YOUR INSTRUCTIONS: Exactly the lines from the first line of the records to the line holding "-93,7 +93,7 @@" should be duplicated, and nothing more; pictures stay out.

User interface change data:
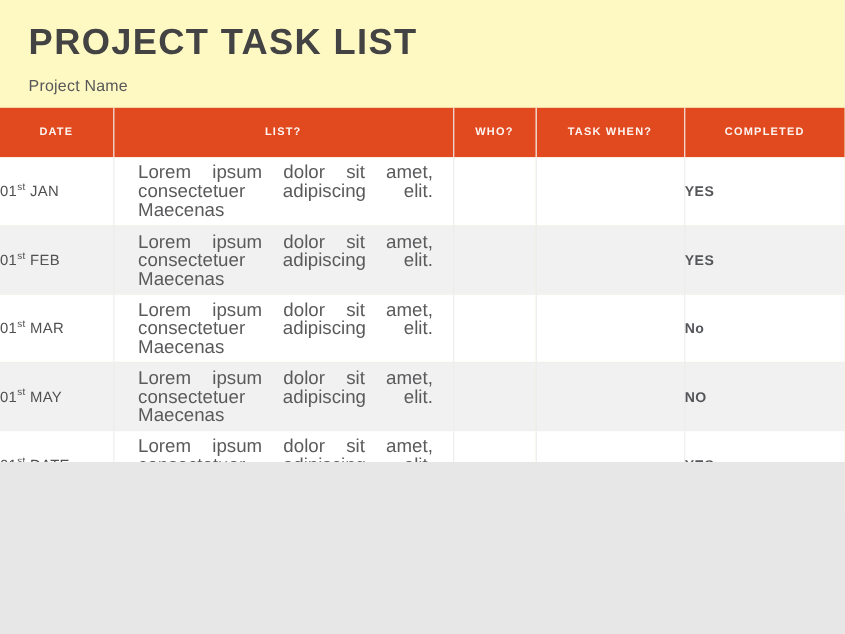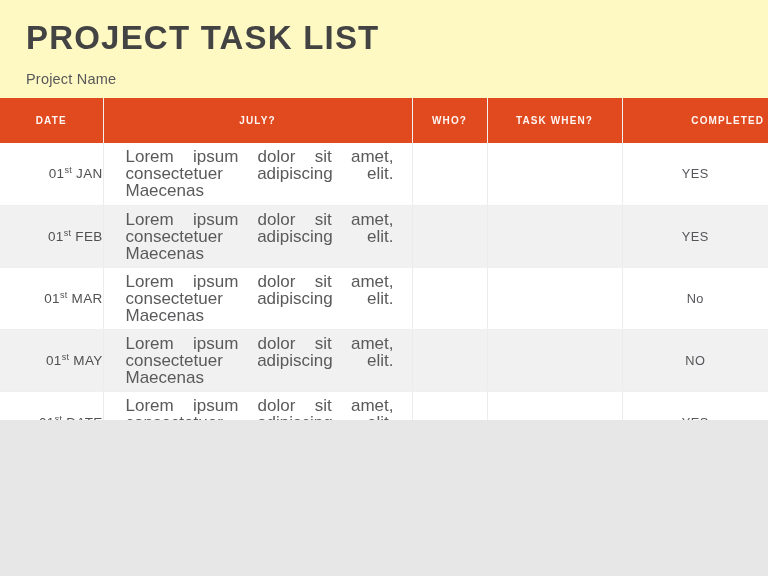--- a/index.html
+++ b/index.html
@@ -146,7 +146,7 @@
     <thead>
       <tr>
         <th>DATE</th>
-        <th>JULY?</th>
+        <th>LIST?</th>
         <th>WHO?</th>
         <th>TASK WHEN?</th>
         <th>COMPLETED</th>

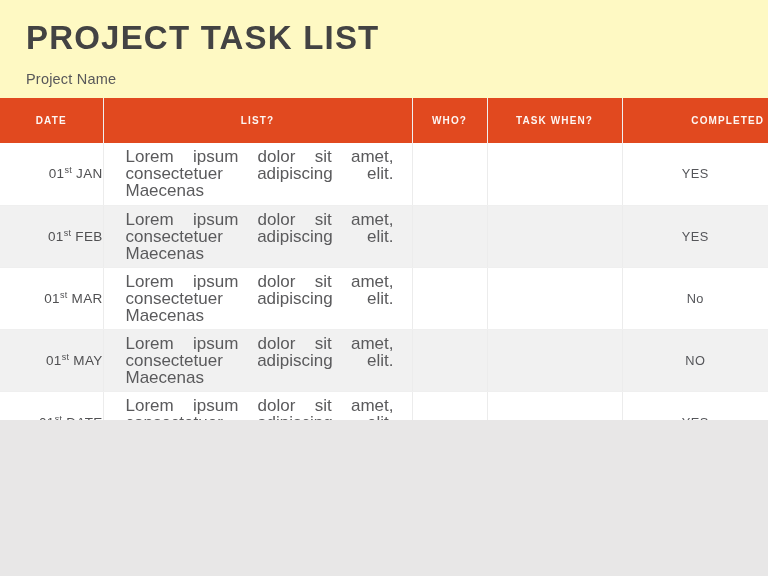--- a/index.html
+++ b/index.html
@@ -77,7 +77,7 @@
     border-right: 1px solid #f0f0f0;
     line-height: 17px;
   }
-  thead th:last-child { border-right: none; text-align: right; }
+  thead th:last-child { border-right: none; }
 
   tbody td {
     height: 62px;

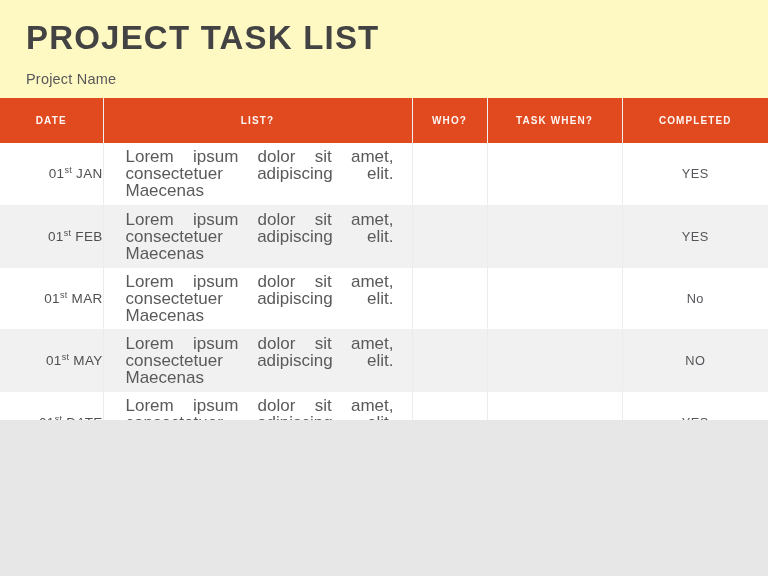--- a/index.html
+++ b/index.html
@@ -93,7 +93,7 @@
   tbody tr:nth-child(even) td { background: #f1f1f1; }
 
   .cell-date {
-    text-align: right;
+    text-align: left;
     font-size: 13.5px;
     color: #505052;
     letter-spacing: 0.3px;

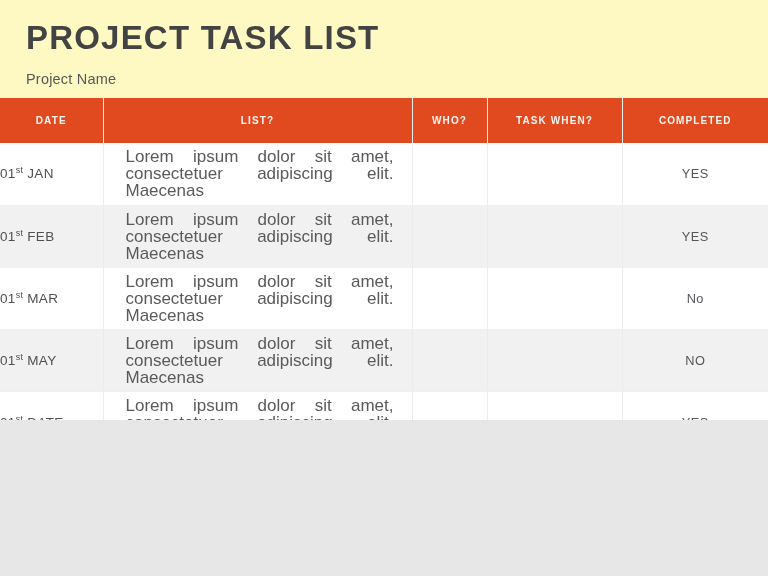--- a/index.html
+++ b/index.html
@@ -118,11 +118,11 @@
   .cell-who, .cell-till { }
 
   .cell-completed {
-    text-align: center;
     font-size: 12.8px;
     color: #55565a;
     letter-spacing: 0.4px;
     white-space: nowrap;
+    font-weight: bold;
   }
 </style>
 </head>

YOUR RESPONSE:
--- a/index.html
+++ b/index.html
@@ -146,7 +146,7 @@
     <thead>
       <tr>
         <th>DATE</th>
-        <th>JULY?</th>
+        <th>LIST?</th>
         <th>WHO?</th>
         <th>TASK WHEN?</th>
         <th>COMPLETED</th>

--- a/index.html
+++ b/index.html
@@ -77,7 +77,7 @@
     border-right: 1px solid #f0f0f0;
     line-height: 17px;
   }
-  thead th:last-child { border-right: none; text-align: right; }
+  thead th:last-child { border-right: none; }
 
   tbody td {
     height: 62px;

--- a/index.html
+++ b/index.html
@@ -93,7 +93,7 @@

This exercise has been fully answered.